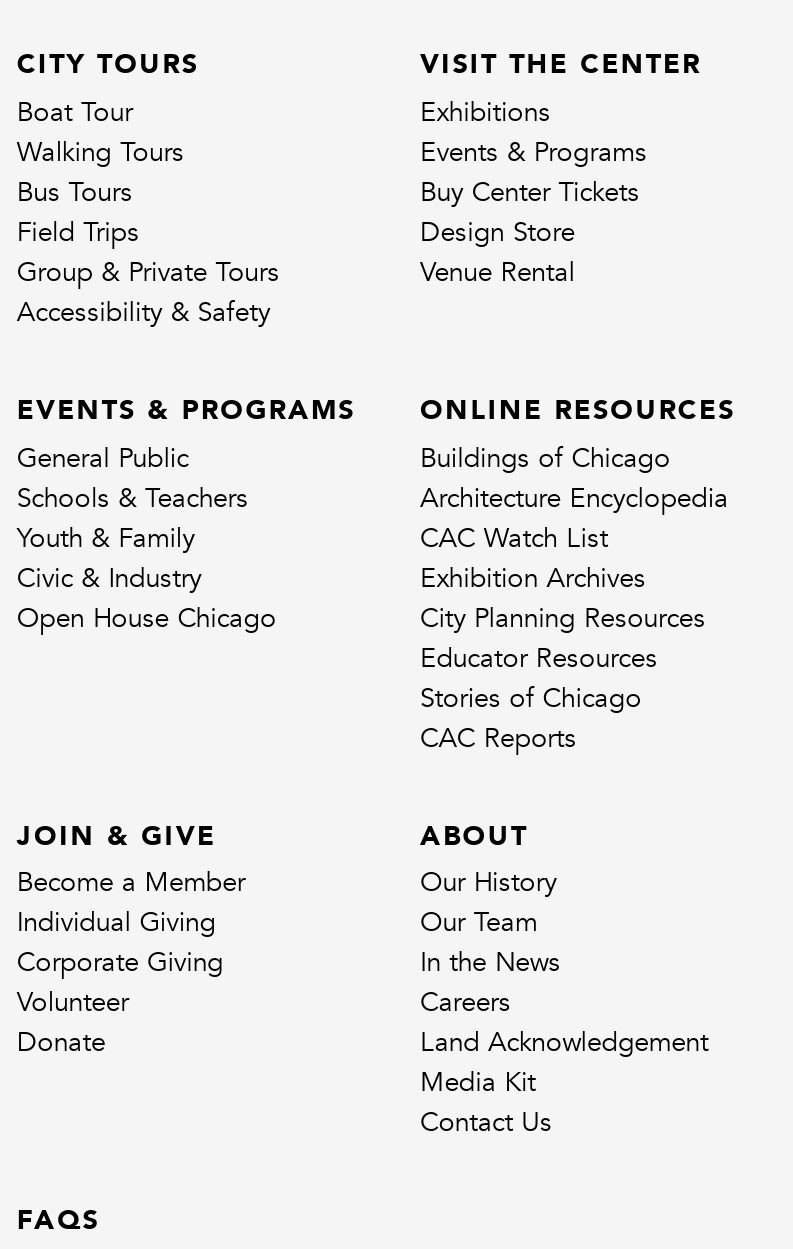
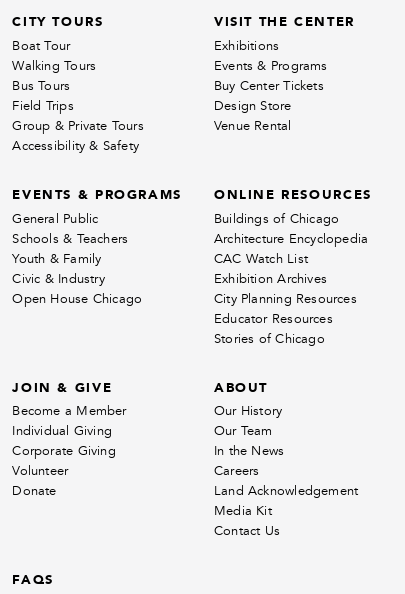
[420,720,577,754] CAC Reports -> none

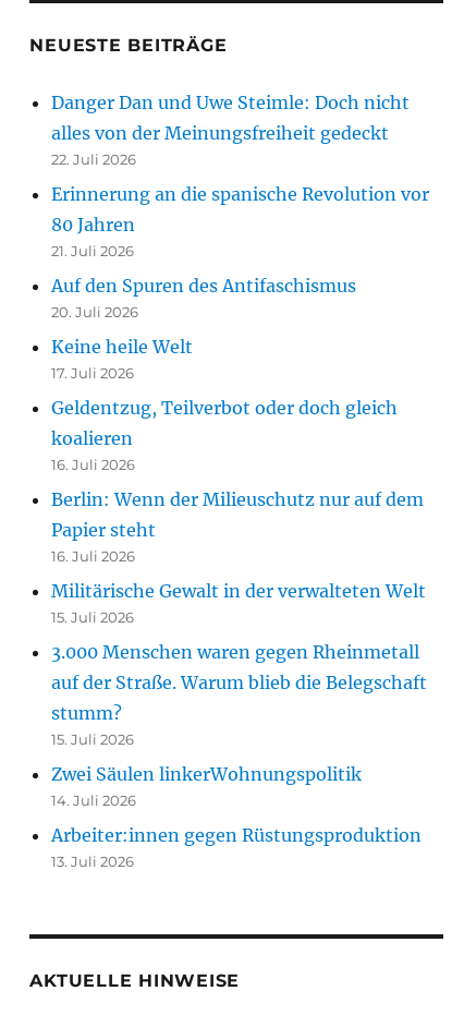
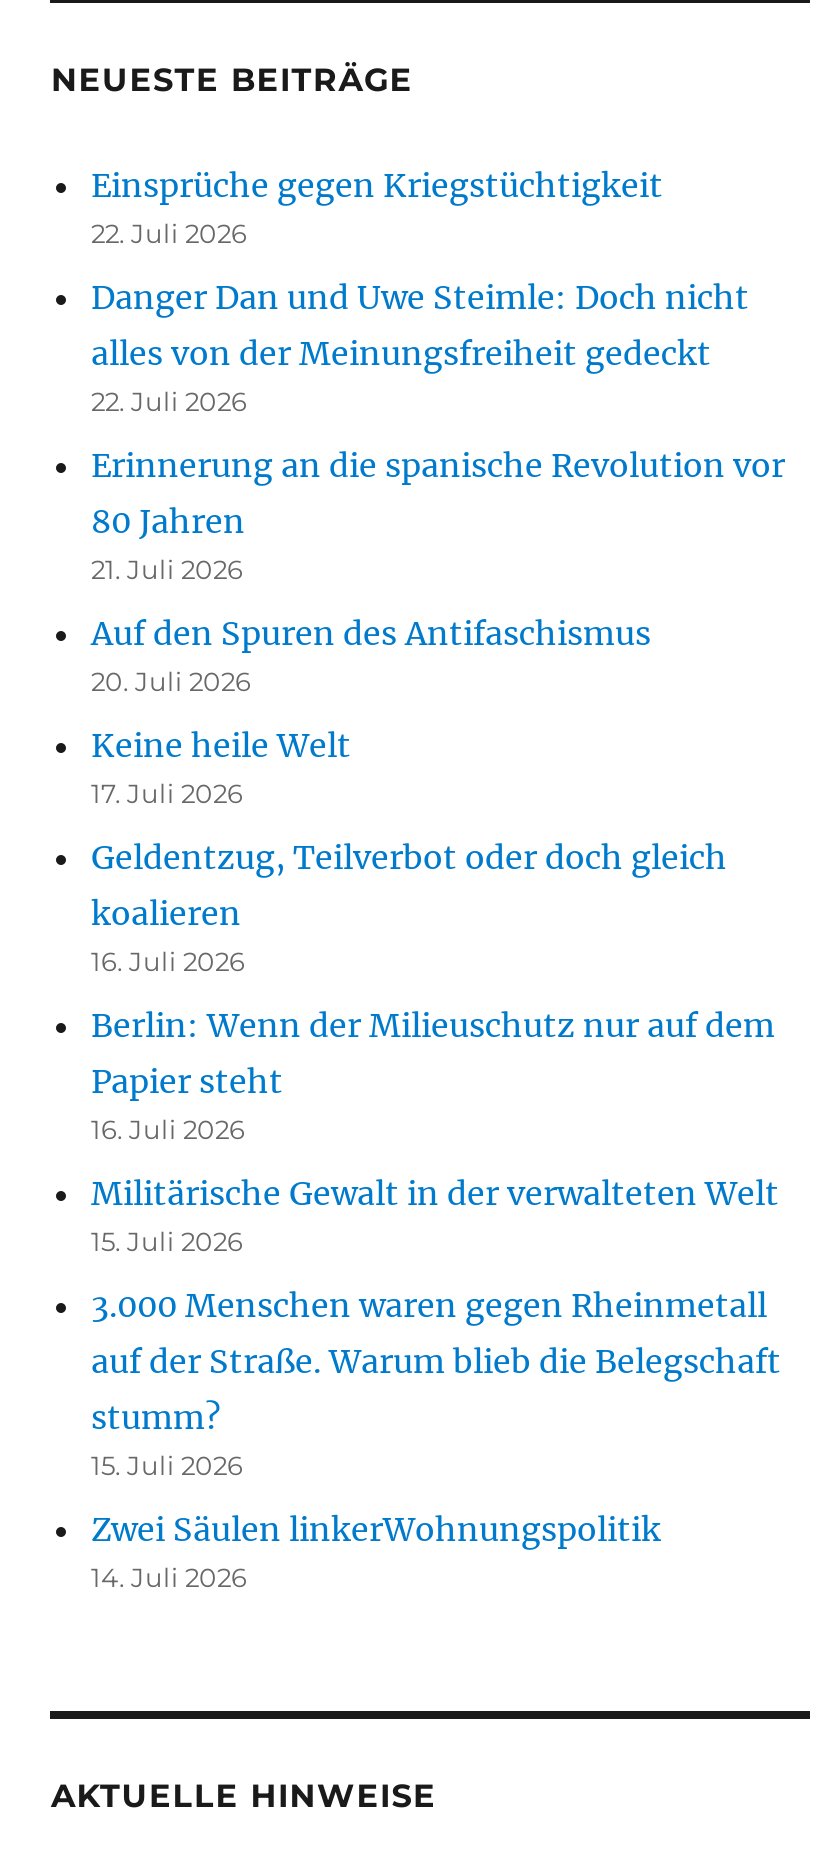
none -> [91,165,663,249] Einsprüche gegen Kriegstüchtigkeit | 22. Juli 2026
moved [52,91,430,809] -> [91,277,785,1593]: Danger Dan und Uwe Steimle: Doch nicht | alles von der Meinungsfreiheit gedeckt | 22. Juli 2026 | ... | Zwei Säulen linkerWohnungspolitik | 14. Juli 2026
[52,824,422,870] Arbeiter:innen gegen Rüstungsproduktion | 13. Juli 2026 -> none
---
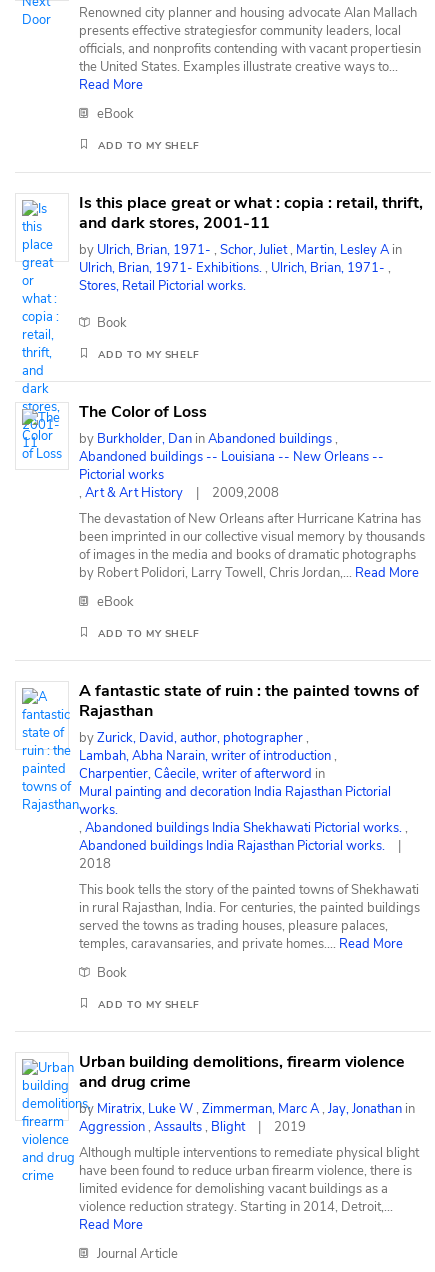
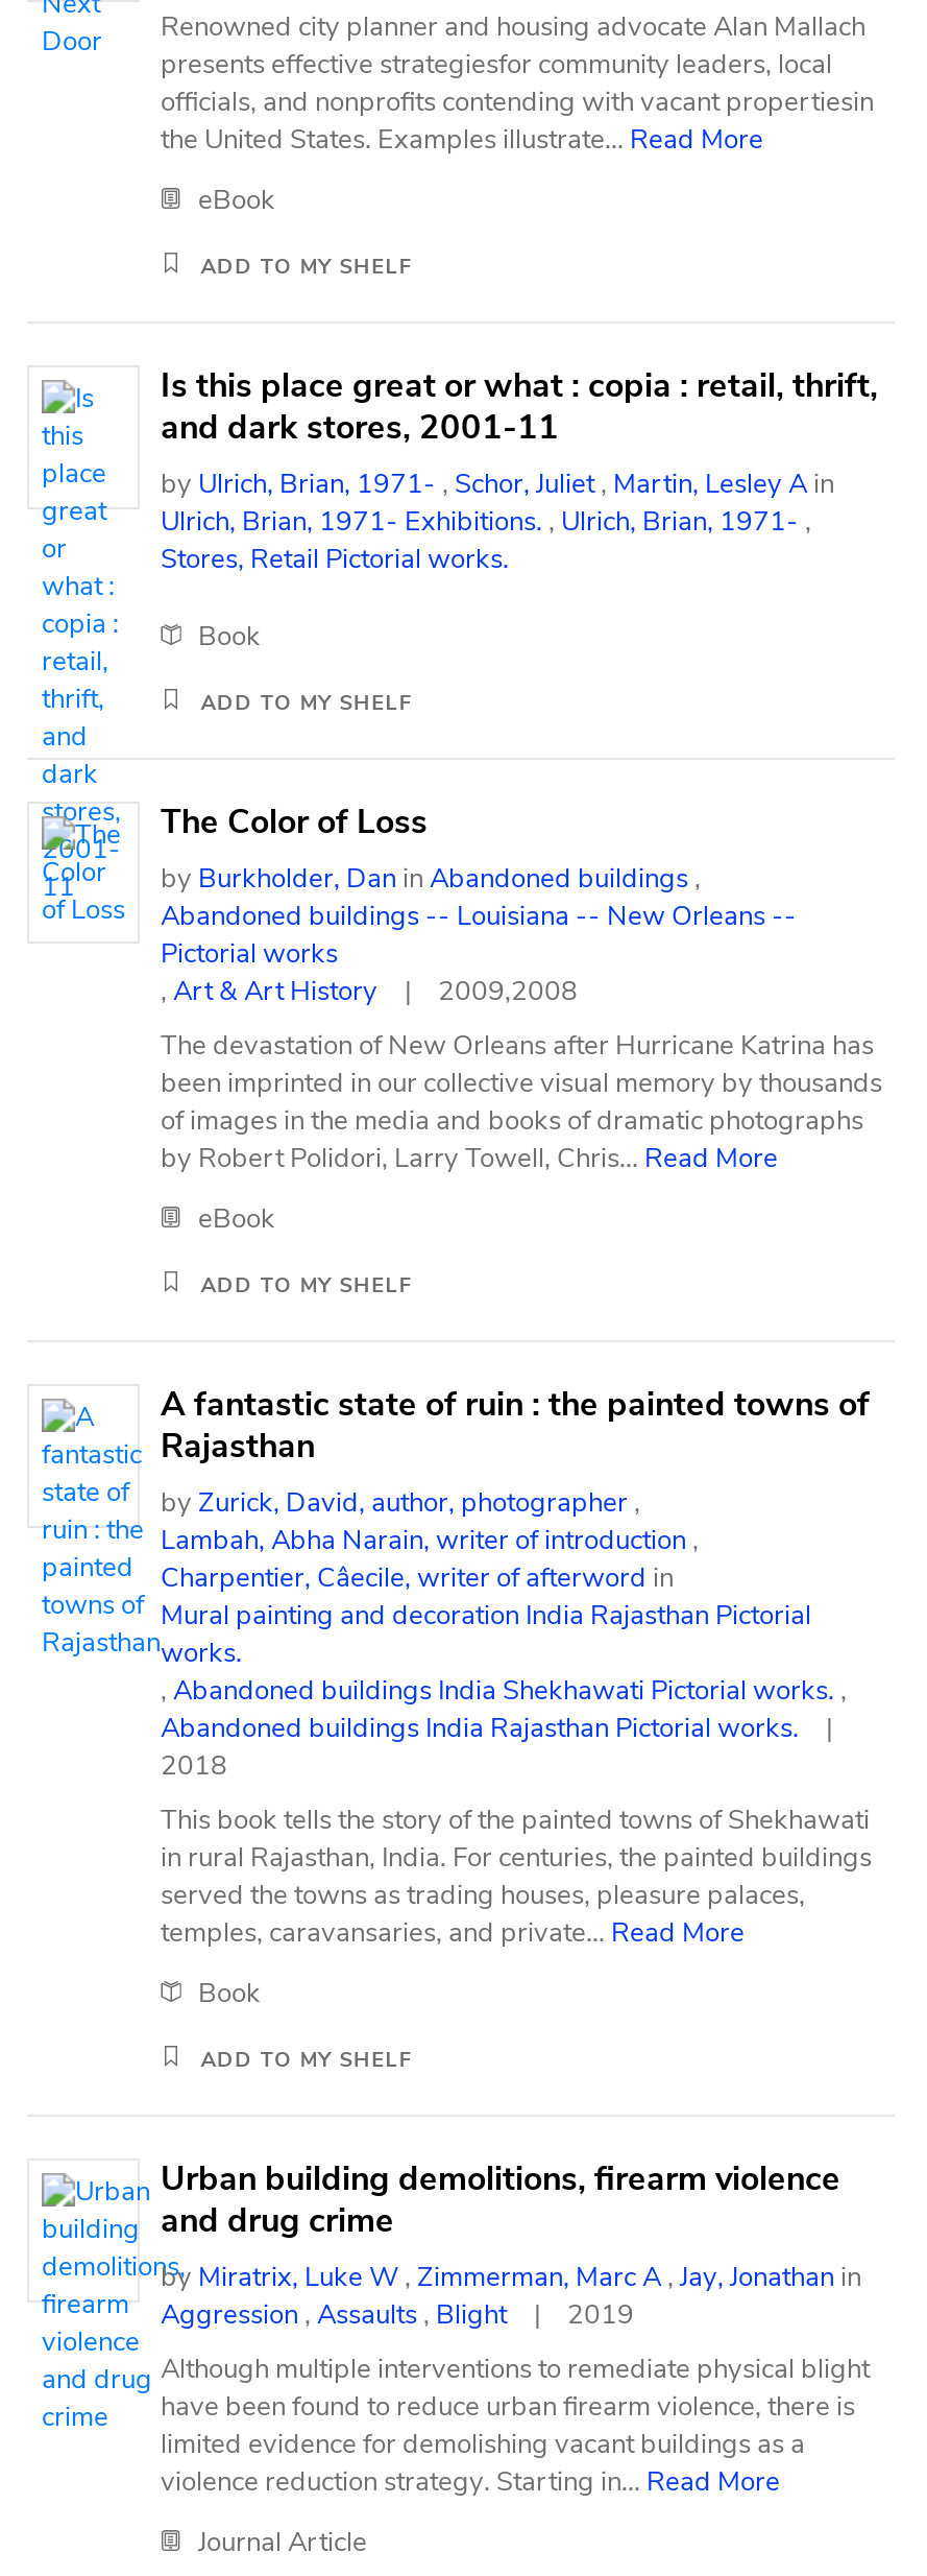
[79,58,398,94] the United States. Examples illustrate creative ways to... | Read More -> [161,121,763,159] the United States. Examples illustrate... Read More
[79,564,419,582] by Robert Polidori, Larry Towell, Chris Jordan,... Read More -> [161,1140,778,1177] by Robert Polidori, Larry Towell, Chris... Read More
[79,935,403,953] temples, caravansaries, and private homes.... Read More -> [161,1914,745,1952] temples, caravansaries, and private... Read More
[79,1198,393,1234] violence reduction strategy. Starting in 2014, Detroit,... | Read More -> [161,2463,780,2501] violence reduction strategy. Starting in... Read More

▸ Task goal
With pictures omitted, repeat the entries above word for word from the line holding "[420,720,577,754] CAC Reports -> none" down to the line holding "[52,824,422,870] Arbeiter:innen gegen", keeping both of those lines.

▸ Answer to the problem
[420,720,577,754] CAC Reports -> none

none -> [91,165,663,249] Einsprüche gegen Kriegstüchtigkeit | 22. Juli 2026
moved [52,91,430,809] -> [91,277,785,1593]: Danger Dan und Uwe Steimle: Doch nicht | alles von der Meinungsfreiheit gedeckt | 22. Juli 2026 | ... | Zwei Säulen linkerWohnungspolitik | 14. Juli 2026
[52,824,422,870] Arbeiter:innen gegen Rüstungsproduktion | 13. Juli 2026 -> none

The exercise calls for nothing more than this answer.